Bab 23. Dua Sisi Hati

188 35 10
                                    

Senyum sumringah tak lepas dari wajah Bima dan Svarga. Begitu juga dari keluarga mereka yang ikut serta merayakan upacara kelulusan siang itu.

Di antara senyuman bahagia, ada satu dara yang terlihat memaksakan gurat lengkung tawa di sana.

Gauri. Gadis cantik bertubuh mungil itu terlihat sesekali mengulum senyum. Rasa kecewa yang selama sebulan terakhir ia pendam atas ketidakpastian sikap Svarga, kini berada pada puncaknya.

Tidak ada kata perkenalan manis disebutkan Svarga pada kedua orang tuanya atas diri Gauri.

"Cantik banget sih kamu, Sayang. Namanya siapa?"

"Uri, Tante," jawab Gauri.

Hanya itulah prosesi perkenalan yang Gauri pikir akan membawanya dekat dengan keluarga Svarga, nyatanya jauh dari bayangan.

Tidak seperti Bima yang dengan bangga menggandeng Arimbi kemanapun ia pergi, mengenalkan kekasihnya pada setiap rekan yang hadir, mendeklarasikan hubungan mereka secara lantang pada keluarga, Svarga tidak seperti itu. Seolah Gauri tidak punya arti apapun dalam hidupnya.

"Kamu nggak ikut Tari pulang?" tanya Svarga saat mendengar Gantari yang ikut datang ke acara perayaan itu bersama Yudhistira dan keluarga Bima, berpamitan.

"Mm, aku ... iya, aku mau pulang. Mau mampir perpus dulu," ucap Gauri.

Svarga mengangguk. "Oke. Besok aku mulai masuk kerja. Aku nggak bisa jemput kamu lagi sekarang."

Gauri mengangguk. Ia menguatkan hatinya. Sejak tadi, gejolak itu terus membuatnya ingin mengucapkan sebuah kalimat yang sangat ia hindari selama ini, tetapi nyatanya ia tidak tahan lagi.

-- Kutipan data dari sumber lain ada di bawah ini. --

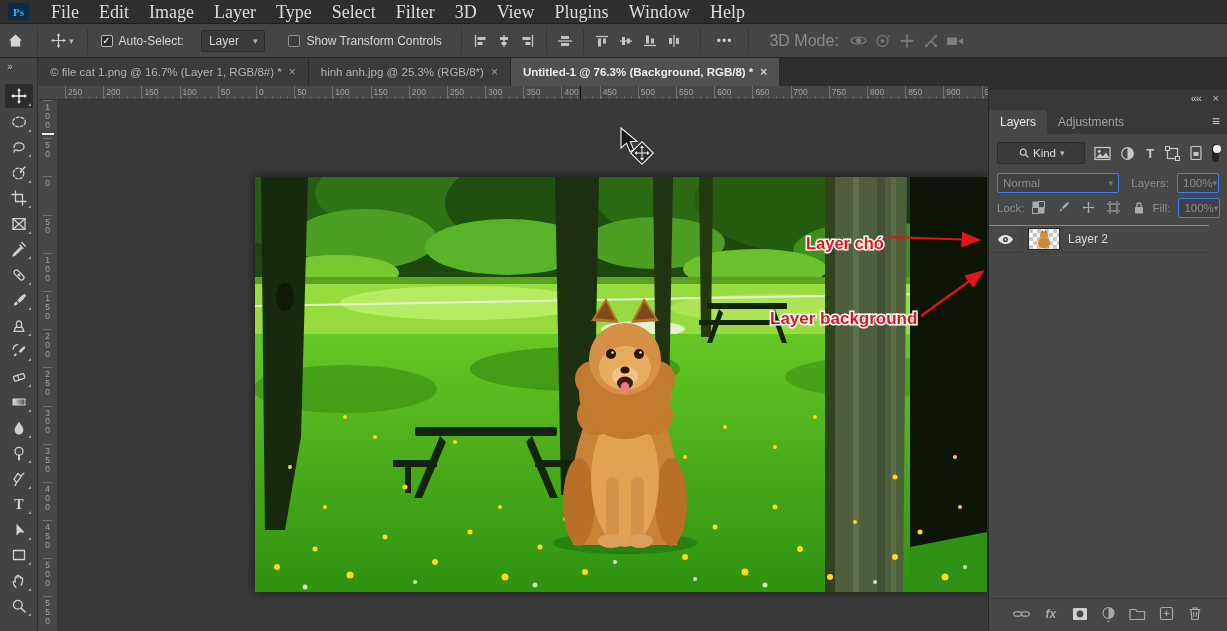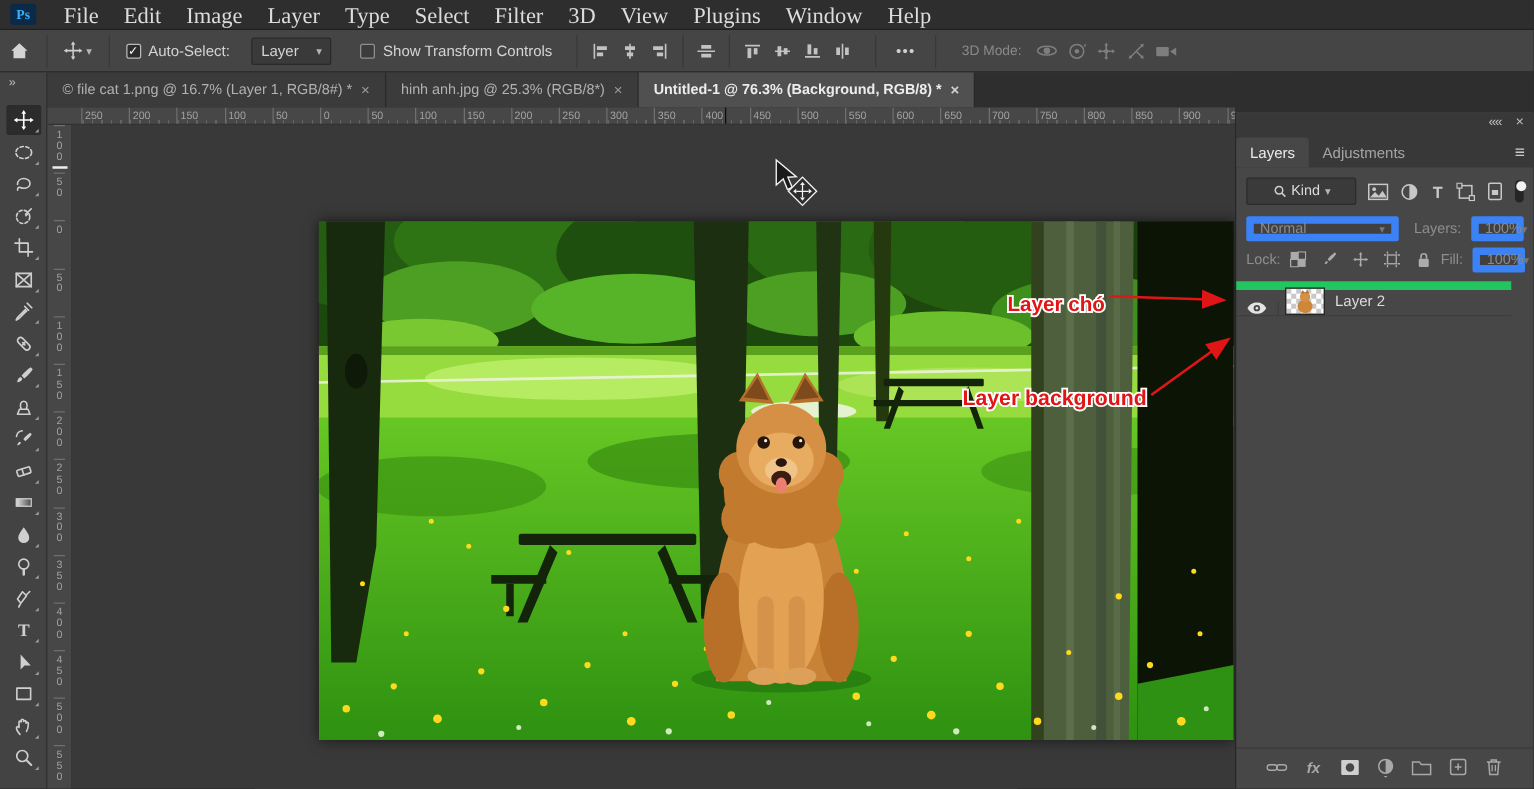--- a/index.html
+++ b/index.html
@@ -22,21 +22,21 @@
   .chev{font-size:9px;color:#b5b5b5;margin-left:3px;}
   .cb{width:12px;height:12px;border:1px solid #b9b9b9;border-radius:2px;background:#2c2c2c;
       display:inline-flex;align-items:center;justify-content:center;font-size:10px;color:#fff;margin-right:6px;}
   .cb.empty{background:#3c3c3c;border-color:#8f8f8f;}
   .ob-label{font-size:12px;color:#d4d4d4;}
   .ob-select{display:flex;align-items:center;height:22px;background:#3a3a3a;border:1px solid #2a2a2a;
              border-radius:2px;padding:0 7px;margin-left:10px;font-size:12px;color:#d4d4d4;}
   .ob-select .chev{margin-left:14px;}
   .ai{width:24px;height:22px;display:flex;align-items:center;justify-content:center;}
   .dots{color:#cfcfcf;font-size:12px;letter-spacing:1px;padding:0 10px;}
-  .dim-label{font-size:11px;color:#8a8a8a;margin:0 8px 0 14px;}
+  .dim-label{font-size:16px;color:#8a8a8a;margin:0 8px 0 14px;}
   
   .tabbar{position:absolute;left:38px;top:58px;width:1189px;height:28px;background:#2e2e2e;display:flex;}
   .tab{display:flex;align-items:center;gap:7px;height:28px;padding:0 12px;background:#3b3b3b;
        border-right:1px solid #282828;font-size:11.5px;color:#b2b2b2;white-space:nowrap;}
   .tab .tclose{font-size:12px;color:#9d9d9d;}
   .tab.active{background:#505050;color:#ececec;font-weight:bold;}
   .tab.active .tclose{color:#cfcfcf;}
   
   .tools{position:absolute;left:0;top:58px;width:38px;height:573px;background:#434343;
          border-right:1px solid #2e2e2e;display:flex;flex-direction:column;align-items:center;}
@@ -74,30 +74,30 @@
   .p-menu{position:absolute;right:7px;top:5px;color:#c9c9c9;font-size:14px;}
   .p-filter{display:flex;align-items:center;padding:8px 8px 6px 8px;gap:9px;}
   .kindbox{display:flex;align-items:center;width:88px;height:22px;background:#3a3a3a;border:1px solid #2b2b2b;
            border-radius:2px;padding:0 21px;gap:4px;font-size:11.5px;color:#dadada;}
   .kindbox .chev{margin-left:auto;}
   .ficon{display:flex;align-items:center;justify-content:center;width:18px;height:18px;color:#c8c8c8;font-size:13px;font-weight:bold;}
   .fswitch{width:10px;height:18px;background:#252525;border-radius:5px;margin-left:auto;position:relative;}
   .fswitch::before{content:"";position:absolute;left:1px;top:1px;width:8px;height:8px;border-radius:50%;background:#f2f2f2;}
   .p-row{display:flex;align-items:center;padding:0 8px;height:25px;gap:6px;}
   .dimtext{font-size:11.5px;color:#8e8e8e;}
-  .disbox{display:flex;align-items:center;height:20px;background:#404040;border:6px solid #3b82f6;
+  .disbox{display:flex;align-items:center;height:20px;background:#404040;border:1px solid #3b82f6;
           border-radius:2px;padding:0 5px;font-size:11.5px;color:#8b8b8b;}
   .blendbox{width:122px;}
   .valbox{width:42px;margin-left:2px;}
   .valbox .chev,.blendbox .chev{margin-left:auto;color:#777;}
   .lockicons{display:flex;gap:9px;align-items:center;}
   .licon{width:16px;height:16px;display:flex;align-items:center;justify-content:center;}
   .p-list{margin-top:5px;width:220px;}
   .layer-row{display:flex;height:28px;border-bottom:1px solid #3e3e3e;align-items:stretch;}
-  .layer-row:first-child{border-top:7px solid #22c55e;align-items:flex-end;}
+  .layer-row:first-child{border-top:1px solid #22c55e;}
   .eye-cell{width:34px;border-right:1px solid #3e3e3e;display:flex;align-items:center;justify-content:center;}
   .row-body{flex:1;display:flex;align-items:center;gap:8px;padding-left:5px;}
   .row-body.selected{background:#565656;}
   .thumb{width:32px;height:22px;position:relative;flex:0 0 32px;}
   .thumb-checker{background:repeating-conic-gradient(#ffffff 0% 25%, #c8c8c8 0% 50%) 0 0/8px 8px;border:1px solid #262626;}
   .thumb-scene{border:1px solid #262626;
      background:
        linear-gradient(90deg,transparent 0 15%,#15280c 15% 26%,transparent 26% 55%,#15280c 55% 70%,transparent 70%),
        linear-gradient(#2f7d17 0 35%,#9ade3f 35% 55%,#2f9113 55%);}
   .thumb.selected-frame{box-shadow:0 0 0 1.5px #f4f4f4;}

"Mas, aku boleh bicara sebentar?"

Svarga menunduk menatap Gauri. "Kenapa? Kok formal gitu?"

Ia menggandeng Gauri menepi, ke arah dekat ruang penyimpanan peralatan gedung.

"Kenapa?" tanyanya lagi setelah merasa situasinya memungkinkan untuk saling bicara, tidak terlalu bising.

Gauri menghela napas dan mengembuskannya perlahan sebelum berbicara.

"Aku ... aku seneng Mas bisa lulus akhirnya. Makasih buat lima tahun kurang sedikit kita ini. Tugasku nemenin kamu udah selesai. Aku ... aku mau kamu nggak perlu repot dan merasa terikat lagi sama aku. Setelah ini kita hidup di jalan masing-masing. Aku masih di sini dan kamu merambah dunia barumu. Aku nggak mau kita saling terikat hubungan yang membuat kita nggak nyaman nantinya. Jadi, lebih baik kita jalan sendiri-sendiri aja ya."

Svarga mencoba mencerna ucapan kekasihnya sebelum ia tertawa.

"Capek pacaran?" tanya Svarga.

Respon Svarga yang seperti itu justru membuat Gauri semakin terluka. Bagaimana bisa ketika ia berusaha sekuat tenaga menahan diri untuk tidak menangis saat mengakhiri hubungan seperti ini, Svarga malah tertawa.

Gauri tidak bisa menyembunyikan tangis kepedihannya.

"Ternyata bener, seenggak penting itu ya aku buat kamu? Padahal lima tahun ini aku udah berusaha buat kasih yang terbaik. Tapi, aku terlalu bucin sampai nggak sadar kalau selama ini hubungan kita semu."

Svarga menatap aneh pada Gauri.

"Dek, kenapa ngomongnya ngelantur gitu. Udah dong, nggak usah drama. Aku juga udah capek pacaran terus. Makanya aku mau fokus kerja dan memperbaiki semuanya. Menyiapkan kehidupan baru yang lebih baik nanti di masa depan. Sana kalau mau ke perpus. Hati-hati ya, nanti pulangnya jangan ngebut."

Satu usapan lembut di puncak kepala dan kecupan di pipi didaratkan Svarga.

"Makasih ya, udah jadi supporting system terbaikku selama ini."